### WORK TO COMPLETE
Extract, exactly as written, each line from the start of the records below to the line containing "Powerful pack kettle", both ends included; drop the pictures.

━━━

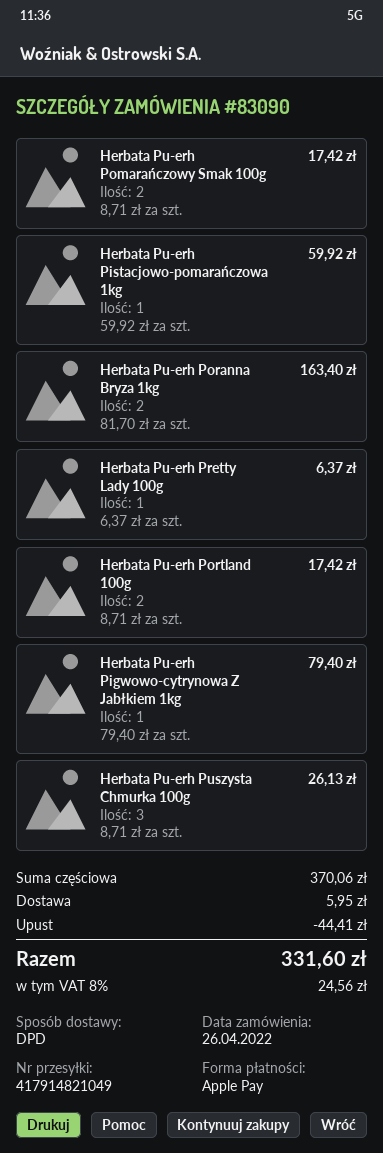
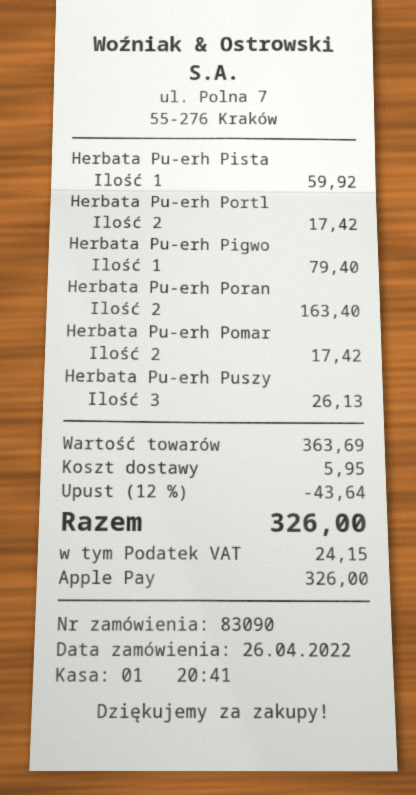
Herbata Pu-erh Pretty Lady 100g: 1 for 6.37 -> none
subtotal: 370.06 -> 363.69
discount: 44.41 -> 43.64
tax: 24.56 -> 24.15
total: 331.60 -> 326.00

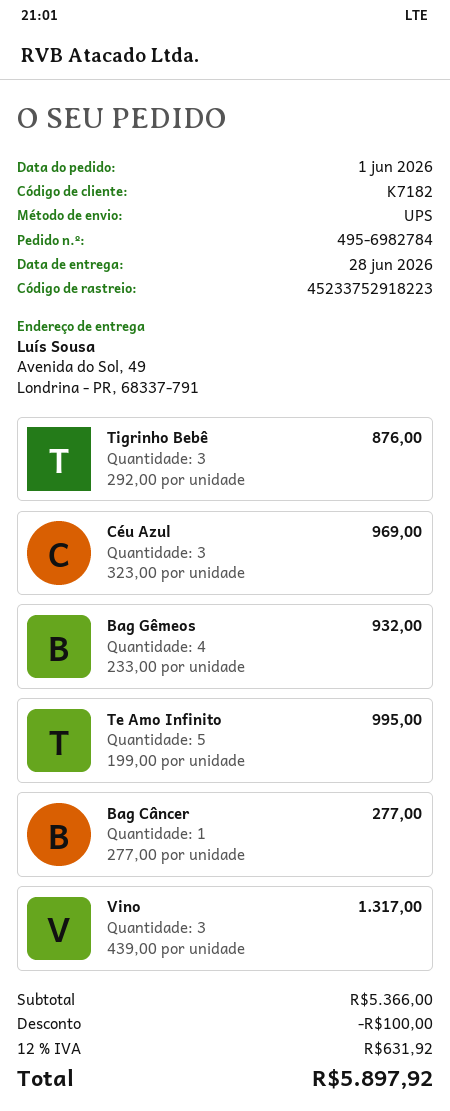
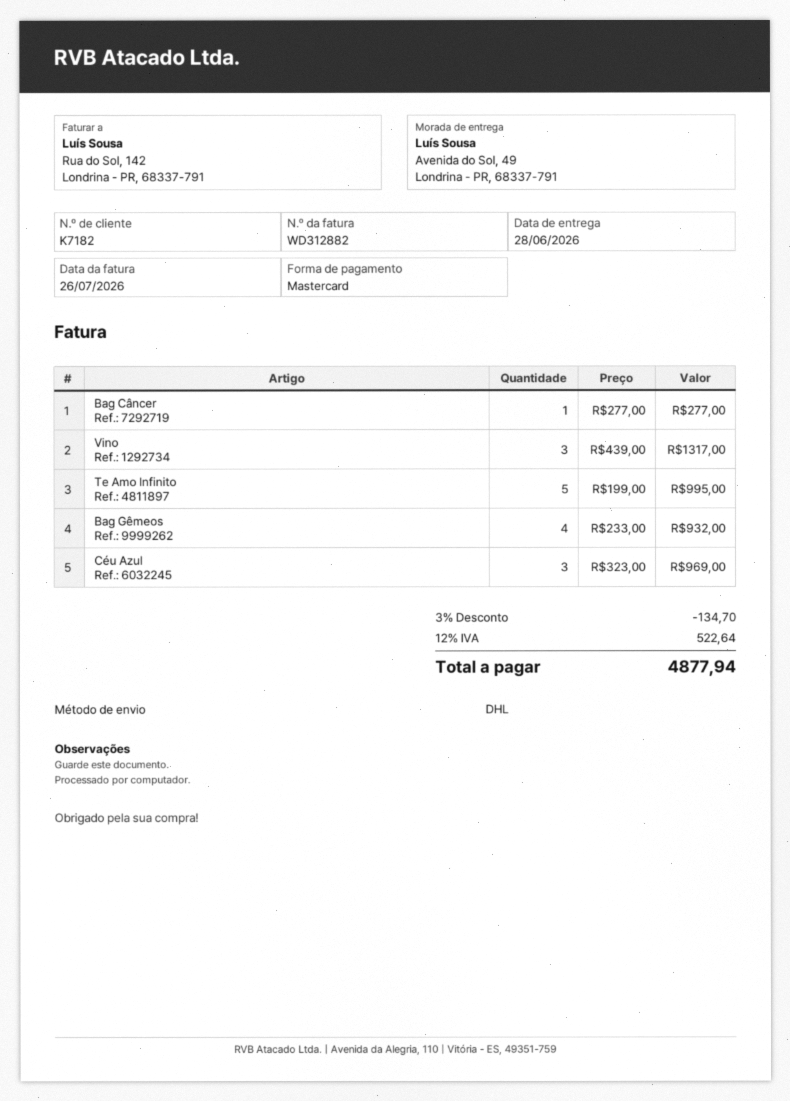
shipping method: UPS -> DHL
Tigrinho Bebê: 3 x 292.00 = 876.00 -> none
discount: 100.00 -> 134.70
tax: 12% = 631.92 -> 12% = 522.64
total: 5897.92 -> 4877.94

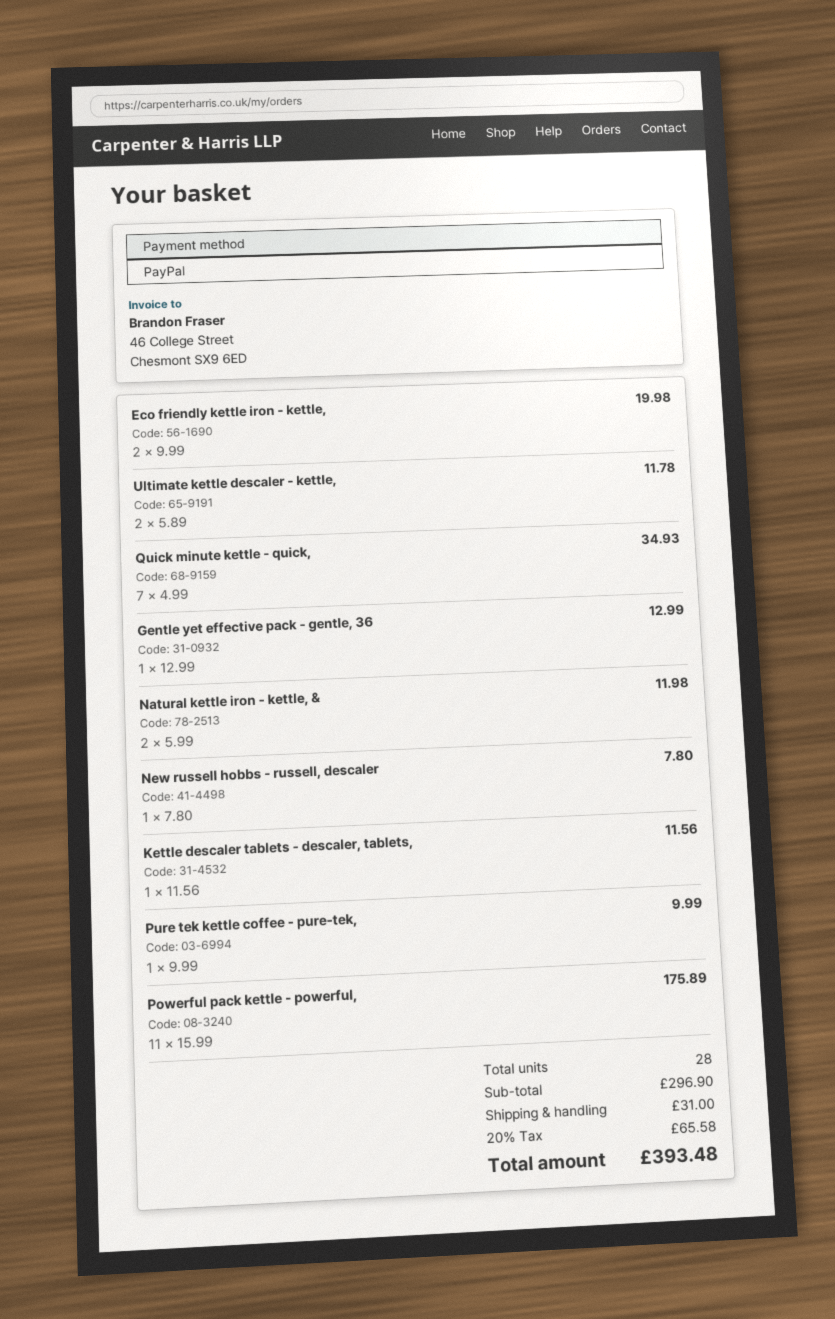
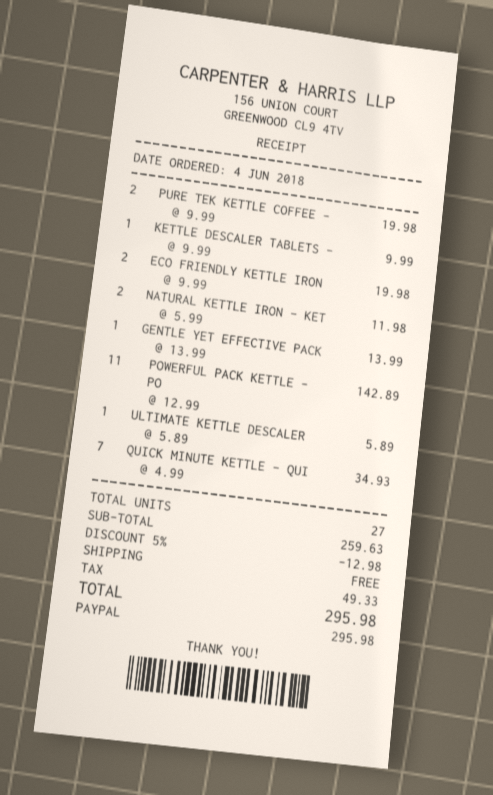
Ultimate kettle descaler - kettle,: 2 x 5.89 = 11.78 -> 1 x 5.89 = 5.89
Gentle yet effective pack - gentle, 36: 1 x 12.99 = 12.99 -> 1 x 13.99 = 13.99
New russell hobbs - russell, descaler: 1 x 7.80 = 7.80 -> none
Kettle descaler tablets - descaler, tablets,: 1 x 11.56 = 11.56 -> 1 x 9.99 = 9.99
Pure tek kettle coffee - pure-tek,: 1 x 9.99 = 9.99 -> 2 x 9.99 = 19.98
Powerful pack kettle - powerful,: 11 x 15.99 = 175.89 -> 11 x 12.99 = 142.89
total quantity: 28 -> 27
subtotal: 296.90 -> 259.63
discount: none -> 5% = 12.98
shipping: 31.00 -> 0.00
tax: 65.58 -> 49.33
total: 393.48 -> 295.98

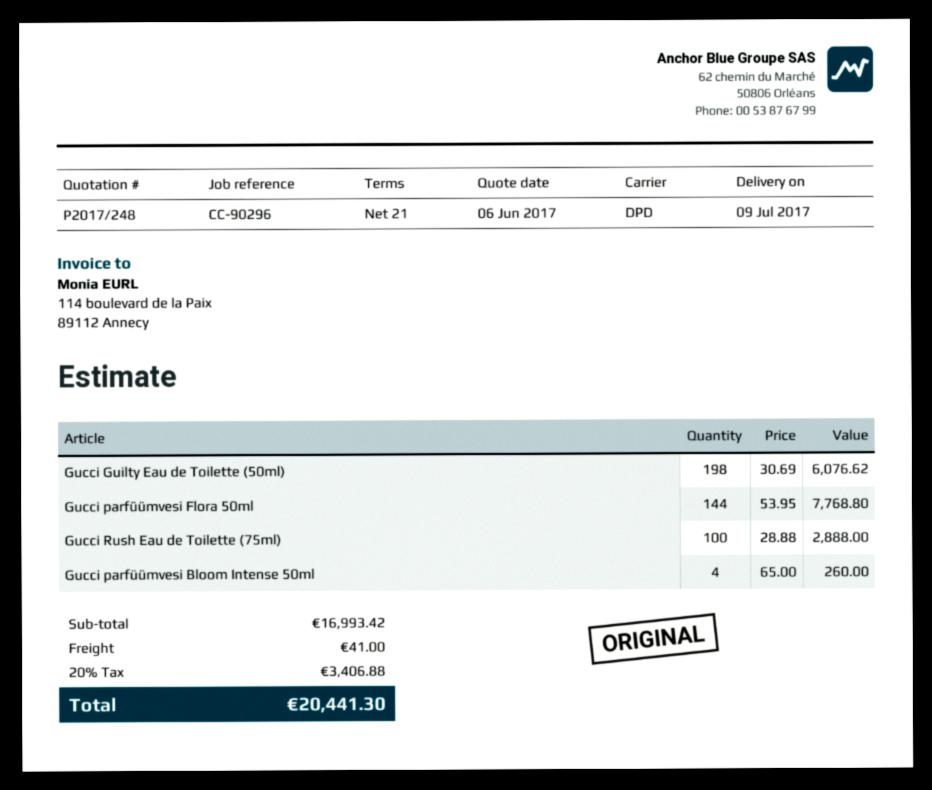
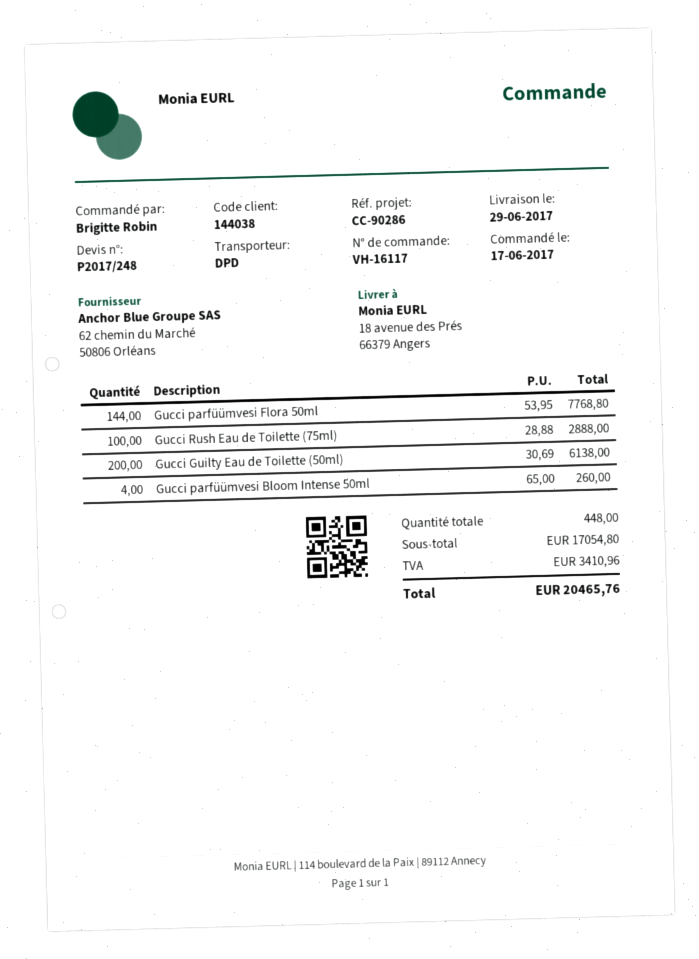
delivery date: 2017-07-09 -> 2017-06-29
reference: CC-90296 -> CC-90286
Gucci Guilty Eau de Toilette (50ml): 198 x 30.69 = 6076.62 -> 200 x 30.69 = 6138.00
subtotal: 16993.42 -> 17054.80
shipping: 41.00 -> none
tax: 3406.88 -> 3410.96
total: 20441.30 -> 20465.76

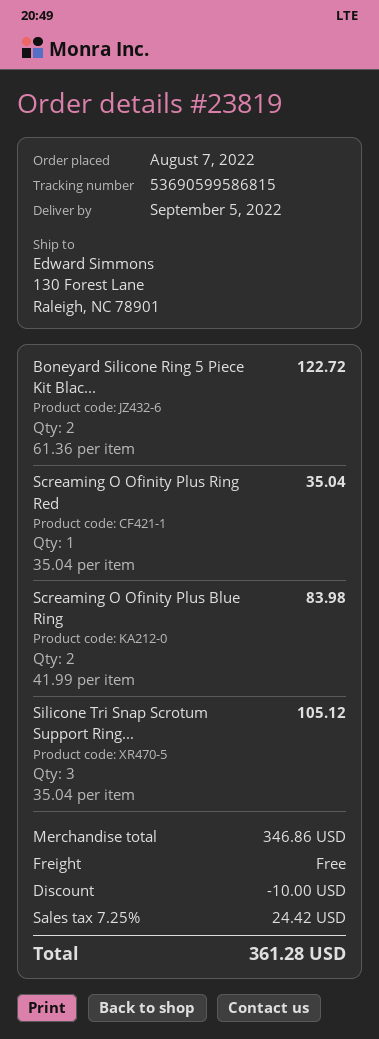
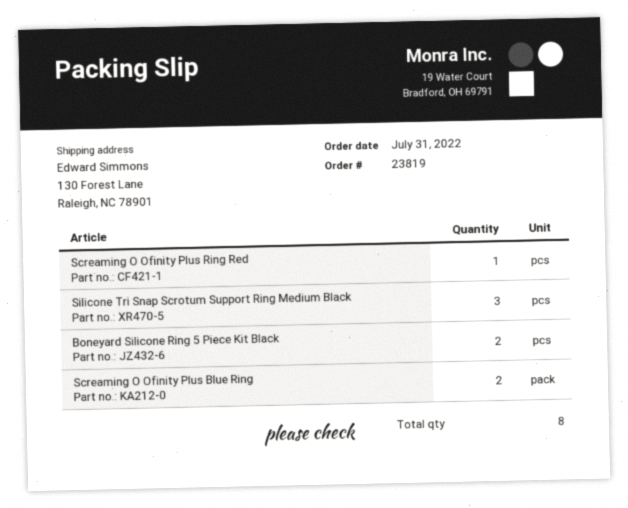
order date: 2022-08-07 -> 2022-07-31

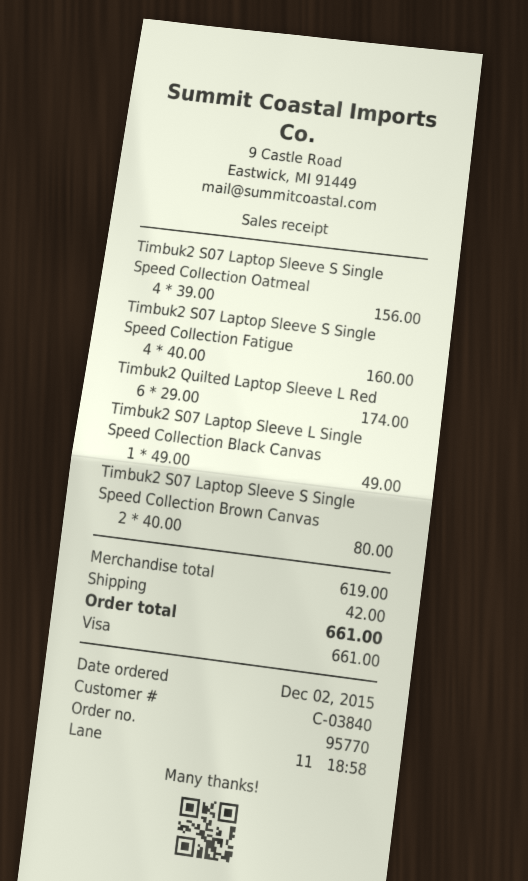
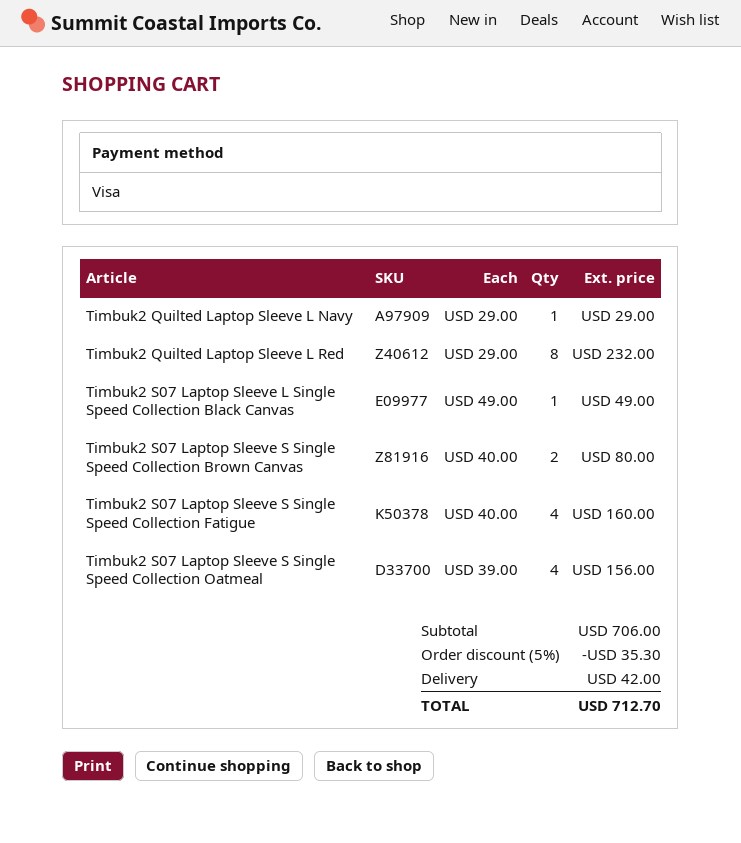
Timbuk2 Quilted Laptop Sleeve L Red: 6 x 29.00 = 174.00 -> 8 x 29.00 = 232.00
Timbuk2 Quilted Laptop Sleeve L Navy: none -> 1 x 29.00 = 29.00
subtotal: 619.00 -> 706.00
discount: none -> 5% = 35.30
total: 661.00 -> 712.70

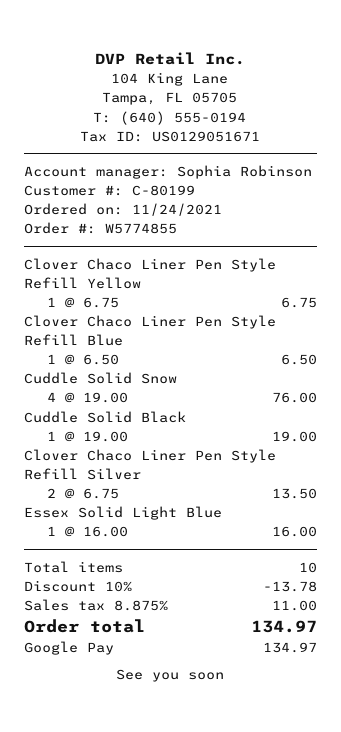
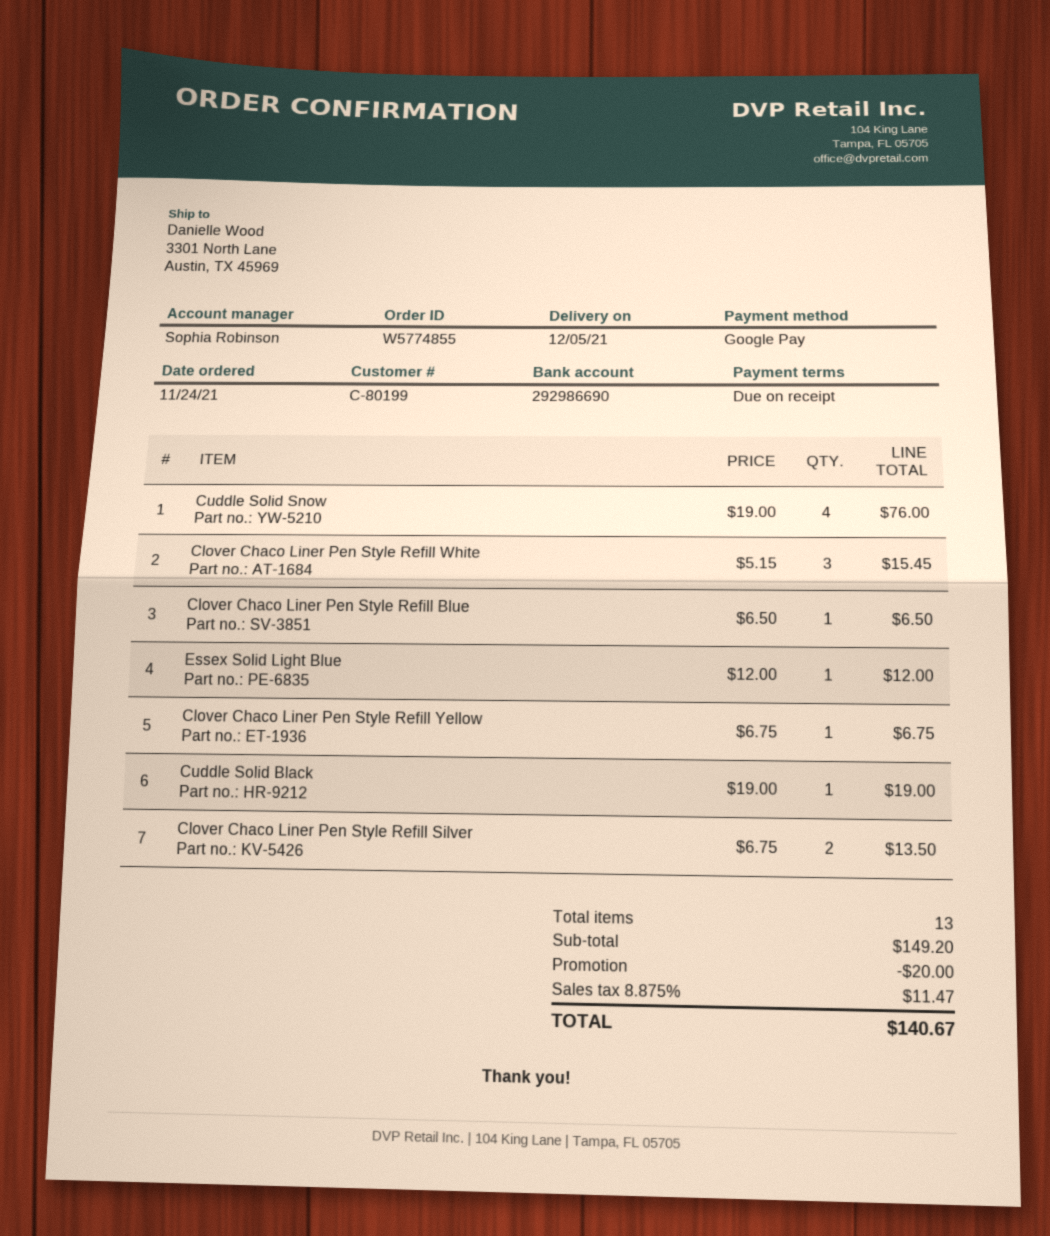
Essex Solid Light Blue: 1 x 16.00 = 16.00 -> 1 x 12.00 = 12.00
Clover Chaco Liner Pen Style Refill White: none -> 3 x 5.15 = 15.45
total quantity: 10 -> 13
discount: 13.78 -> 20.00
tax: 8.875% = 11.00 -> 8.875% = 11.47
total: 134.97 -> 140.67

━━━

### TASK OUTPUT
Herbata Pu-erh Pretty Lady 100g: 1 for 6.37 -> none
subtotal: 370.06 -> 363.69
discount: 44.41 -> 43.64
tax: 24.56 -> 24.15
total: 331.60 -> 326.00

shipping method: UPS -> DHL
Tigrinho Bebê: 3 x 292.00 = 876.00 -> none
discount: 100.00 -> 134.70
tax: 12% = 631.92 -> 12% = 522.64
total: 5897.92 -> 4877.94

Ultimate kettle descaler - kettle,: 2 x 5.89 = 11.78 -> 1 x 5.89 = 5.89
Gentle yet effective pack - gentle, 36: 1 x 12.99 = 12.99 -> 1 x 13.99 = 13.99
New russell hobbs - russell, descaler: 1 x 7.80 = 7.80 -> none
Kettle descaler tablets - descaler, tablets,: 1 x 11.56 = 11.56 -> 1 x 9.99 = 9.99
Pure tek kettle coffee - pure-tek,: 1 x 9.99 = 9.99 -> 2 x 9.99 = 19.98
Powerful pack kettle - powerful,: 11 x 15.99 = 175.89 -> 11 x 12.99 = 142.89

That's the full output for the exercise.